A new research has found a vulnerability in Apple Airdrop system that could leak your personal information like contact details and email-addresses and many more.
The leaking of users’ contact information has resulted from a research report that found vulnerabilities in Apple’s wireless file sharing protocol.
According to a team of academics from the Technical University of Darmstadt, Germany, it is possible to find out the phone numbers or email addresses of AirDrop users – even as a stranger.
‘We have found that the only thing they require is a Wi-Fi-capable device that’s near a target once they open the sharing pane on an iOS or macOS device.‘
Using AirDrop, users can use close-range wireless communication to transfer files between devices on Apple iOS and macOS operating systems, enabling users to transfer files between devices.
A Wi-Fi-capable device and even just being close to the target will defeat these protections, which reveals only receiver devices that are already in users’ contacts lists.

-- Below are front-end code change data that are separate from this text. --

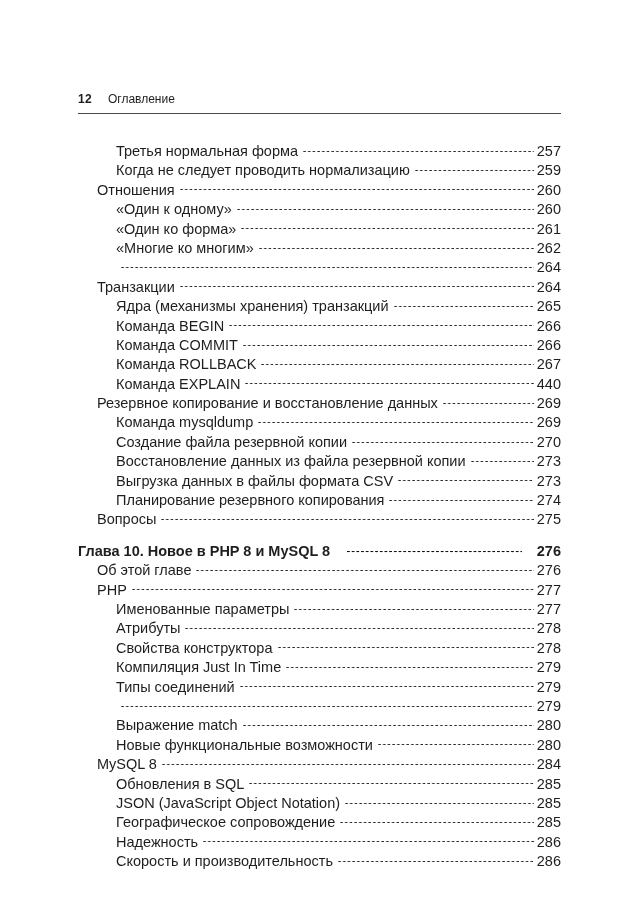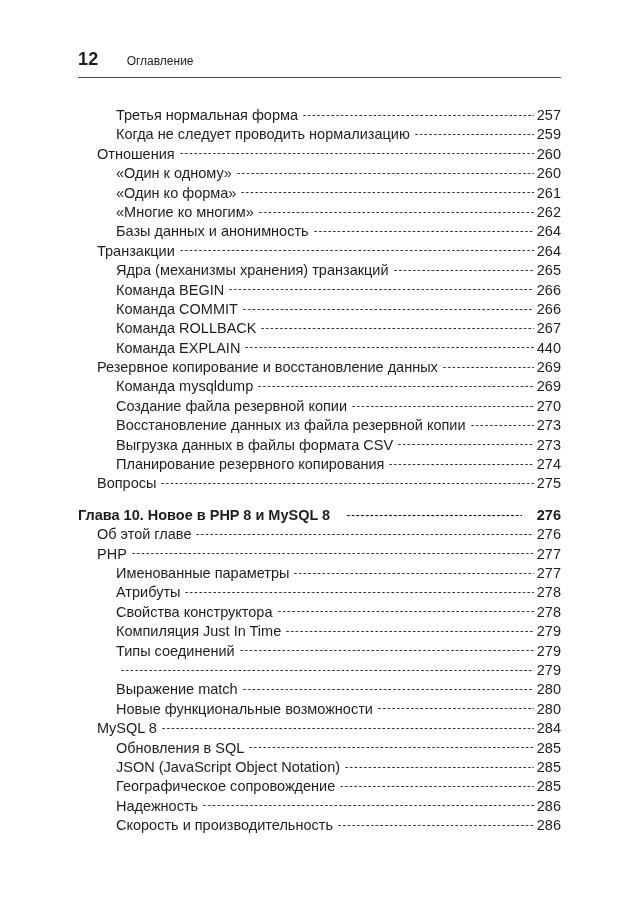"12" .running-header .folio { font-size: 18px -> 12px; margin-top: none -> 43px }
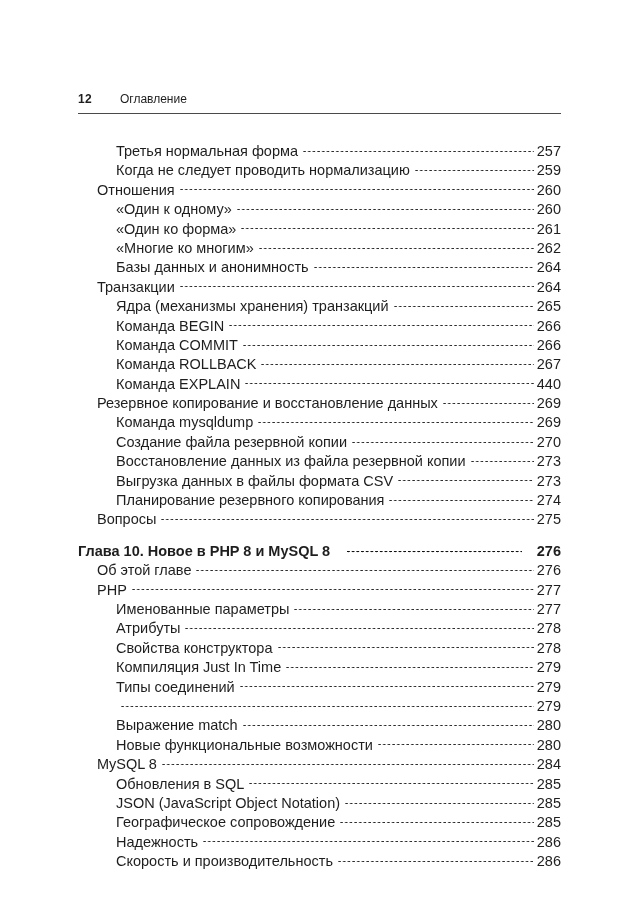"Оглавление" .running-header .htitle { margin-left: 28px -> 16px }
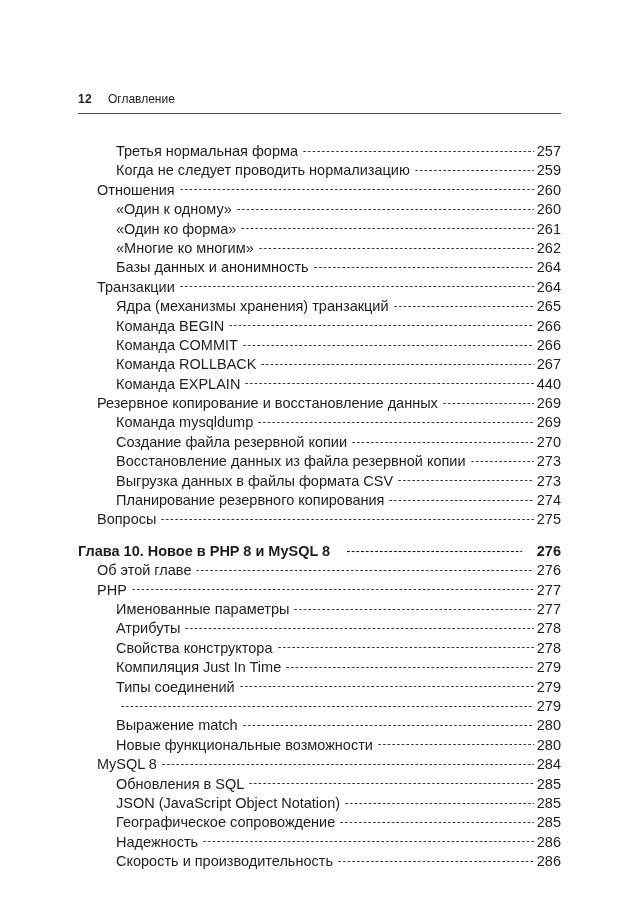"Базы данных и анонимность" span.lbl { html: <span>Базы данных и анонимность</span> -> none }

Researchers explained that AirDrop connections are attempted by the sender when the receiver transmits the receiver’s hash as part of a two-factor authentication handshake.
If the sender is recognized, the receiver transmits back its hash.
Researchers assert that the underlying cause of the problem is due to the hash functions that Apple AirDrop used to protect the exchanged contact identifiers and their physical address and phone numbers.
The malicious receiver can not only obtain the caller’s hashed contact identifiers and unscramble them using techniques such as brute-force attacks, but also obtain the phone number of the recipient, all without substantial knowledge of the sender.